[Excerpts from a dataset]
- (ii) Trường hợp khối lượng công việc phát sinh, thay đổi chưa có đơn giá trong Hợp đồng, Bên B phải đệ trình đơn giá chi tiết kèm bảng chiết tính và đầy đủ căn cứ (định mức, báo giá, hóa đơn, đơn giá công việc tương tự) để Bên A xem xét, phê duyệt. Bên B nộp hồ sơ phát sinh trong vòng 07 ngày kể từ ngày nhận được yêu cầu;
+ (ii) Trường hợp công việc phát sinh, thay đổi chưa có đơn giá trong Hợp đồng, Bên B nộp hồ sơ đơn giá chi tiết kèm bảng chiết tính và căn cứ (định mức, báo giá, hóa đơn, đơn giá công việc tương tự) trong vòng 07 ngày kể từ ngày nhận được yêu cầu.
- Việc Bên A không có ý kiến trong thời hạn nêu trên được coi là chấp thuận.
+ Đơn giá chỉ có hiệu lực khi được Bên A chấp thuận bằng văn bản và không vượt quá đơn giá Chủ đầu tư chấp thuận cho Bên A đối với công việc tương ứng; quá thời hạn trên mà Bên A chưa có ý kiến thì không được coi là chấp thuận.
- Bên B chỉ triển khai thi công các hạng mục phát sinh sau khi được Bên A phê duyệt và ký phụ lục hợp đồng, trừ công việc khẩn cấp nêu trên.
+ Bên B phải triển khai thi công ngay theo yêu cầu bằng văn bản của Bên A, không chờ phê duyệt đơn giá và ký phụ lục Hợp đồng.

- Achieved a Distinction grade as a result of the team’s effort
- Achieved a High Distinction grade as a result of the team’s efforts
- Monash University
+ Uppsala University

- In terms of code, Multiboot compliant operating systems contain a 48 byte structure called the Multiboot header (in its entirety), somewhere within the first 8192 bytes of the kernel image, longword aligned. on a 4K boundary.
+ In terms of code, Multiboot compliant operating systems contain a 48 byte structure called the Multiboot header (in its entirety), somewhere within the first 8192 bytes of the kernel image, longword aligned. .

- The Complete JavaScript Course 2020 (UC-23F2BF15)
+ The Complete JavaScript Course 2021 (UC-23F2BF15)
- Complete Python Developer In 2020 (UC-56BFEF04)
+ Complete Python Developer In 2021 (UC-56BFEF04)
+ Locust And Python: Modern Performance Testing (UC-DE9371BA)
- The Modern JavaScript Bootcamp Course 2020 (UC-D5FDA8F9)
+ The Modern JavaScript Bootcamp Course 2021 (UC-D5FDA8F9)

**ACTION ITEM**
In the entries above, copy the lines from the one that contains "- Bên B chỉ" through the last line, exactly as they appear.

**EXERCISE RESPONSE**
- Bên B chỉ triển khai thi công các hạng mục phát sinh sau khi được Bên A phê duyệt và ký phụ lục hợp đồng, trừ công việc khẩn cấp nêu trên.
+ Bên B phải triển khai thi công ngay theo yêu cầu bằng văn bản của Bên A, không chờ phê duyệt đơn giá và ký phụ lục Hợp đồng.

- Achieved a Distinction grade as a result of the team’s effort
- Achieved a High Distinction grade as a result of the team’s efforts
- Monash University
+ Uppsala University

- In terms of code, Multiboot compliant operating systems contain a 48 byte structure called the Multiboot header (in its entirety), somewhere within the first 8192 bytes of the kernel image, longword aligned. on a 4K boundary.
+ In terms of code, Multiboot compliant operating systems contain a 48 byte structure called the Multiboot header (in its entirety), somewhere within the first 8192 bytes of the kernel image, longword aligned. .

- The Complete JavaScript Course 2020 (UC-23F2BF15)
+ The Complete JavaScript Course 2021 (UC-23F2BF15)
- Complete Python Developer In 2020 (UC-56BFEF04)
+ Complete Python Developer In 2021 (UC-56BFEF04)
+ Locust And Python: Modern Performance Testing (UC-DE9371BA)
- The Modern JavaScript Bootcamp Course 2020 (UC-D5FDA8F9)
+ The Modern JavaScript Bootcamp Course 2021 (UC-D5FDA8F9)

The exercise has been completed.